Sprint 11 follows the file's own self-described section split
plus a fourth file for the DefaultBCLVerifier, which the original
file already kept under a separate banner.

What moved
==========

New `internal/api/handler/auth_session_oidc_handshake.go` (391 LOC)
— Section 1 / Public OIDC handshake handlers (auth-exempt):
  - LoginInitiate (GET /auth/oidc/login?provider=<id>)
  - LoginCallback (GET /auth/oidc/callback?code=...&state=...)
  - BackChannelLogout (POST /auth/oidc/back-channel-logout)
  - Logout (POST /auth/logout)

New `internal/api/handler/auth_session_oidc_sessions.go` (208 LOC)
— Section 2 / Session-management handlers (RBAC-gated):
  - sessionResponse projection type + sessionToResponse mapper
  - ListSessions (GET /api/v1/auth/sessions)
  - RevokeSession (DELETE /api/v1/auth/sessions/{id})
  - RevokeAllExceptCurrent
    (DELETE /api/v1/auth/sessions/all-except-current)

New `internal/api/handler/auth_session_oidc_crud.go` (470 LOC) —
Section 3 / OIDC provider + group-mapping CRUD (RBAC-gated):
  - oidcProviderResponse + oidcProviderRequest projection types,
    providerToResponse mapper
  - ListProviders / CreateProvider / UpdateProvider /
    DeleteProvider / TestProvider / RefreshProvider
  - groupMappingResponse + groupMappingRequest projection types,
    mappingToResponse mapper
  - ListGroupMappings / AddGroupMapping / RemoveGroupMapping

New `internal/api/handler/auth_session_oidc_bcl.go` (225 LOC) —
DefaultBCLVerifier (handler's default implementation of the
BackChannelLogoutVerifier interface declared in
auth_session_oidc.go):
  - DefaultBCLVerifierMaxAge constant
  - DefaultBCLVerifier struct + NewDefaultBCLVerifier
  - WithMaxAge builder
  - Verify (the OpenID Connect Back-Channel Logout 1.0 §2.6
    verification: events claim, iat window, algorithm allowlist,
    audience match, sub/sid/jti decode)
  - peekIssuer unexported helper

What stays in auth_session_oidc.go (452 LOC, down from 1577)
============================================================
  - Package + import block.
  - Service-layer interface projections (OIDCAuthHandshaker,
    SessionMinter, BackChannelLogoutVerifier) — declared once and
    consumed by every section.
  - SessionCookieAttrs config struct.
  - AuthSessionOIDCHandler struct + permissionChecker /
    BCLReplayConsumer / AuditRecorder interfaces + NewAuthSession-
    OIDCHandler constructor + the WithPermissionChecker /
    WithBCLReplayConsumer builder methods.
  - The shared helpers consumed across multiple sections:
    encryptClientSecret, recordAudit, clearPreLoginCookie,
    clearSessionCookies, clientIPFromRequest, classifyOIDCFailure,
    randomB64URLForHandler, defaultIfBlank, defaultIntIfZero.

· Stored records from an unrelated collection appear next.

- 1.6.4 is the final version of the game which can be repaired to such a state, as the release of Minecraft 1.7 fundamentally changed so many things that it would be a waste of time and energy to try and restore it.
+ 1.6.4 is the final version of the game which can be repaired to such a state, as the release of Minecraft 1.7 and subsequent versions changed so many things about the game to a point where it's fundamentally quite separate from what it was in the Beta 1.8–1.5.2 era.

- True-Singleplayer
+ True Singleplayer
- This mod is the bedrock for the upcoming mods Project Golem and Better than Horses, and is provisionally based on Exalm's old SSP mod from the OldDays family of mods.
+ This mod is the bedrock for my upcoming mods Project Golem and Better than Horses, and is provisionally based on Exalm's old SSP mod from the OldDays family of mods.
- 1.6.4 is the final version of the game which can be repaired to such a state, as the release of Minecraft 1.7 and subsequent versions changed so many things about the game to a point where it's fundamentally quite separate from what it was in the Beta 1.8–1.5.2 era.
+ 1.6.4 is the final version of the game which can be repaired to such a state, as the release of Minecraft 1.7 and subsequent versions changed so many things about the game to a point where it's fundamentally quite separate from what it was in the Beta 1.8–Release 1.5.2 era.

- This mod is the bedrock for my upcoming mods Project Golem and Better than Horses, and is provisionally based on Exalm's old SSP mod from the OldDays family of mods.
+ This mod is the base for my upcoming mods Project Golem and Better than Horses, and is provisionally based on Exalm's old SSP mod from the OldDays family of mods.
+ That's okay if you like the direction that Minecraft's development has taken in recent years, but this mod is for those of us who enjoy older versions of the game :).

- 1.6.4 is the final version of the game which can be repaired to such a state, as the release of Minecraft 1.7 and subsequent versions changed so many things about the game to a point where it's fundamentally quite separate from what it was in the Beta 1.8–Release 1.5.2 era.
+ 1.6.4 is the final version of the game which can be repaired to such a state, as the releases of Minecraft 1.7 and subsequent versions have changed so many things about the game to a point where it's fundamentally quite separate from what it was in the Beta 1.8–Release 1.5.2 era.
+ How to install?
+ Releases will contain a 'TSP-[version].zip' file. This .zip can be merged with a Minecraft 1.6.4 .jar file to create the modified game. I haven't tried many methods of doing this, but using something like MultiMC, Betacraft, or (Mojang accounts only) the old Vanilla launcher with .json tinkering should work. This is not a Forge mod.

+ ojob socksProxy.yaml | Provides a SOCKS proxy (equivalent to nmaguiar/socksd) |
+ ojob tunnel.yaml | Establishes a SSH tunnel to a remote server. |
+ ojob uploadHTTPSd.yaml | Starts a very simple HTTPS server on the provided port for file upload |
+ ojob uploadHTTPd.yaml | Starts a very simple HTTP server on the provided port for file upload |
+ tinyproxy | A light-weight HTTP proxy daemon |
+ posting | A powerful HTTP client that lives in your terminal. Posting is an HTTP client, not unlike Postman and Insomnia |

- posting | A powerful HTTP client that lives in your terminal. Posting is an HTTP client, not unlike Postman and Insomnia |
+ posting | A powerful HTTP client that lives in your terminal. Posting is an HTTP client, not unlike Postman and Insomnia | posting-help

Side-effect import cleanup
==========================
Four imports drop from auth_session_oidc.go as a clean side effect
of the cut:
  - "encoding/json" (used only in CRUD + BCL — moved out)
  - "fmt" (used only in BCL — moved out)
  - gooidc "github.com/coreos/go-oidc/v3/oidc"
    (used only in BCL — moved out)
  - oidcdomain "github.com/certctl-io/certctl/internal/auth/oidc/domain"
    (used in handshake + CRUD + BCL — moved out)
Per-import audit on every new sibling file is in the commit's diff:
each carries only the imports its extracted code actually consumes.

Net effect
==========
auth_session_oidc.go: 1577 → 452 LOC (-1,125 = -71.3%). Four new
sibling files at 1,294 LOC total (1,125 moved + ~169 of header +
Phase 9 doc-comment overhead). The original hotspot drops below
the cmd/agent/main.go target for Sprint 12 (1489 LOC).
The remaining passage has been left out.